Structural equation model showing the connections between biodiversity, productivity, and variability. The grouping of plots is consistent with Fig. 6 (N = 47 plot groups). Variability was measured either as the standard deviation (a), or as the coefficient of variation (b) of productivity across plots within each level of species richness. Solid and dashed one-way straight black arrows represent positive and negative effects, respectively. The one-way gray arrow represents an insignificant (P > 0.05) effect. Dashed two-way black arrows represent negative correlations. To avoid zero degree of freedom, the ‘productivity’ variable in b was not dropped from the model. The exogenous unobserved variables err1 and err2 accounted for the unexplained errors in the estimation of productivity and productivity variability, respectively. Productivity data was ln-transformed before analyses to ensure normality. Test statistic = 0.863, with one model degree of freedom and P = 0.353 for both, indicating close model-data fit. Standardized regression weights (along one-way arrows), correlations (along two-way arrows) and squared multiple correlations (beside Productivity, SD, and CV boxes) for the best-fitting model are shown. Source data are provided as a Source Data file

Discussion

At the global extent, by analyzing HerbDivNet data across 30 sites in 19 countries and six continents, our results reveal that the shape of the biodiversity–productivity relationship depends strongly on the level of productivity of natural grasslands. Under low-productivity conditions (corresponding to stressful habitats), biodiversity promotes community productivity; while under high-productivity conditions (corresponding to favorable environments), biodiversity inhibits community productivity. Our results may be due to variations in the sign and strength of interspecific interactions along the stress gradient. Because community productivity was not separated by species and species productivity in monocultures was not available44, we were unable to directly analyze variations in species interactions along productivity gradients. More detailed analyses of interspecific interactions would be useful in future research.

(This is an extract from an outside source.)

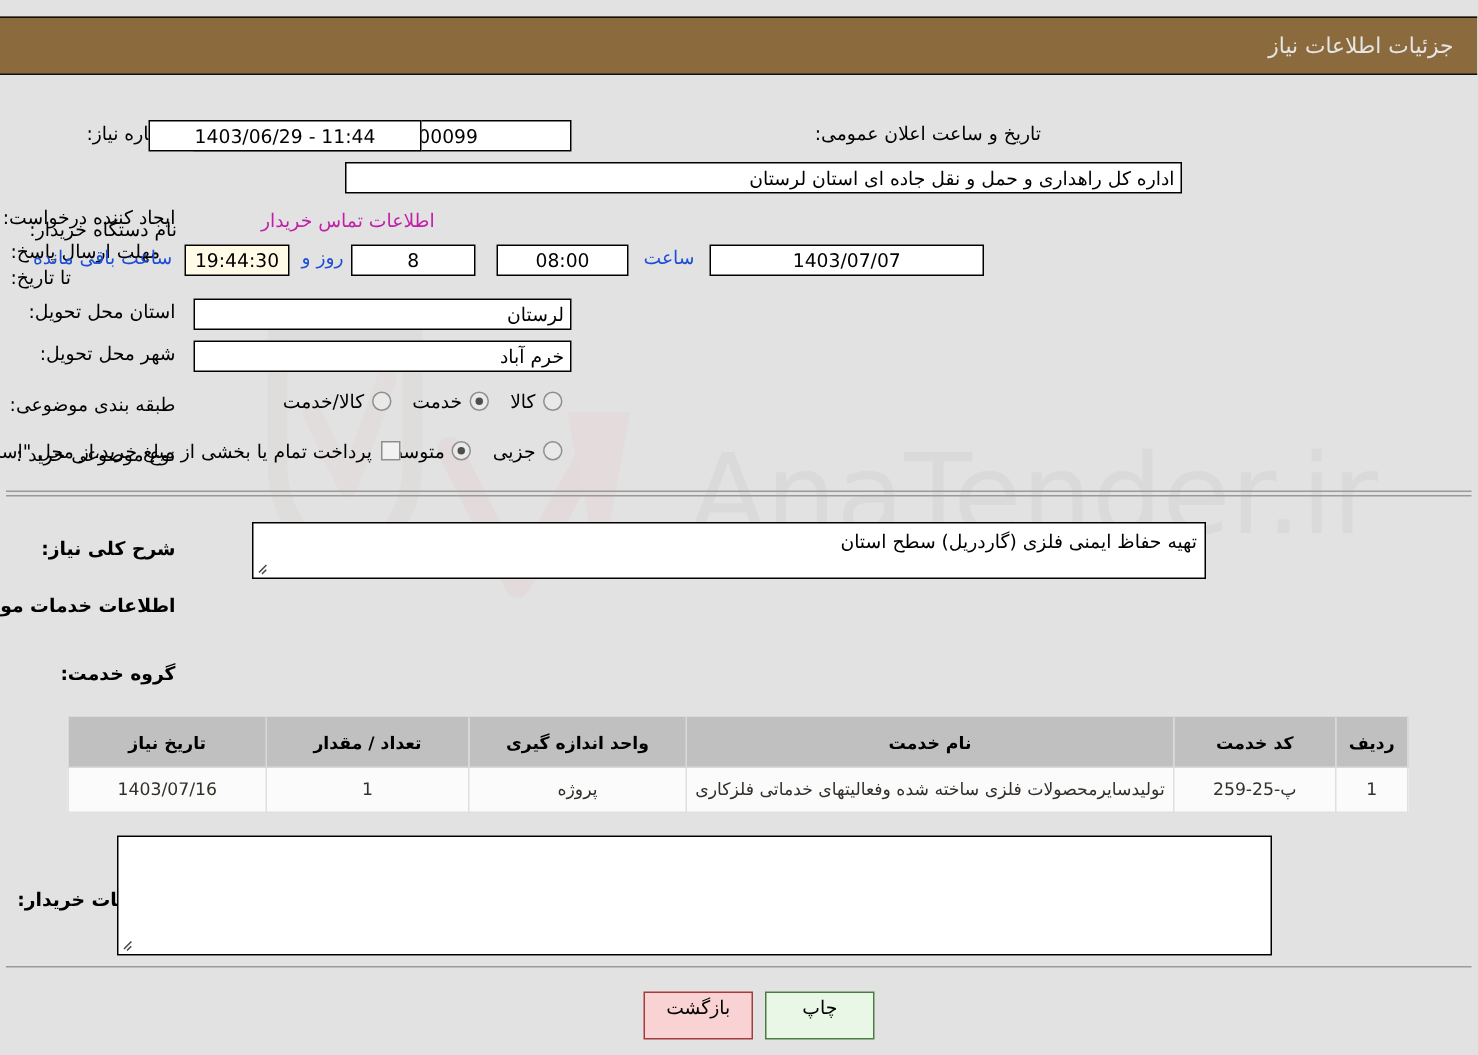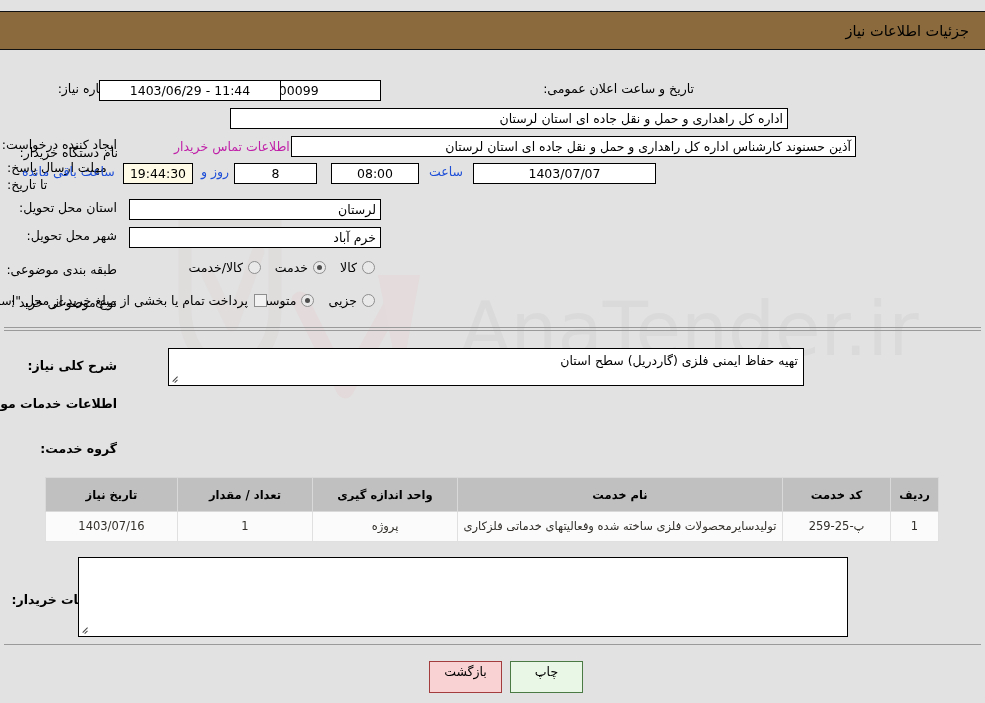"جزئیات اطلاعات نیاز" .header-title { color: #000000 -> #e5e5e5 }
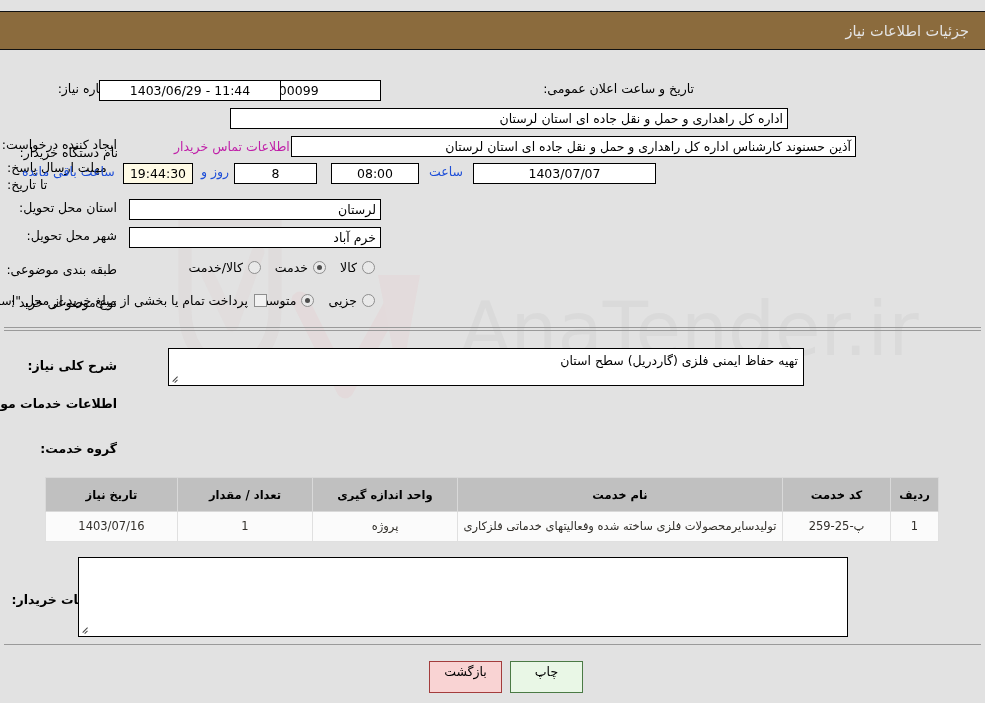"آذین حسنوند کارشناس اداره کل" div.field { html: <div>آذین حسنوند کارشناس اداره کل راهداری و حمل و نقل جاده ای استان لرستان</div> -> none }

Small-scale experiments using artificial grasslands have repeatedly found positive effects of biodiversity on productivity1,2,13,45. We suggest that artificial grasslands rarely include low- and high-productivity ecosystems. Ecologists often look for ‘suitable’ sites for their experiments. The environment cannot be too fertile (leading to overgrowth) or too harsh (making it difficult to establish grassland vegetation in a short time). Thus, the range of environmental conditions in experimental grasslands may be much narrower than the range in natural grasslands. For example, BIODEPTH is one of the most famous artificial grassland experiments conducted in eight sites in seven European countries1. Like ‘grid’ in HerbDivNet, each ‘site’ in BIODEPTH was also established in a patch of relatively homogeneous area. Using the mean peak biomass of plots with eight species (the highest richness common to all eight sites), as an approximation of the mean productivity of the site, the range of productivity in BIODEPTH (site-level mean aboveground biomass ranged from 337 to 802 g m−2) was much narrower than that of HerbDivNet (grid-level mean aboveground biomass ranged from 30 to 1382 g m−2). Therefore, a wide range of productivity (a sufficiently large environmental stress gradient) may be necessary to see the full picture of changes in biodiversity–productivity relationships. This might be a reason why grassland experiments rarely detected negative biodiversity effects on productivity. Indeed, our high-productivity grids (12 grids with mean biomass over 850 g m−2, ~8% of the 151 grids) contributed considerably to the negative effects of biodiversity on productivity (Fig. 5).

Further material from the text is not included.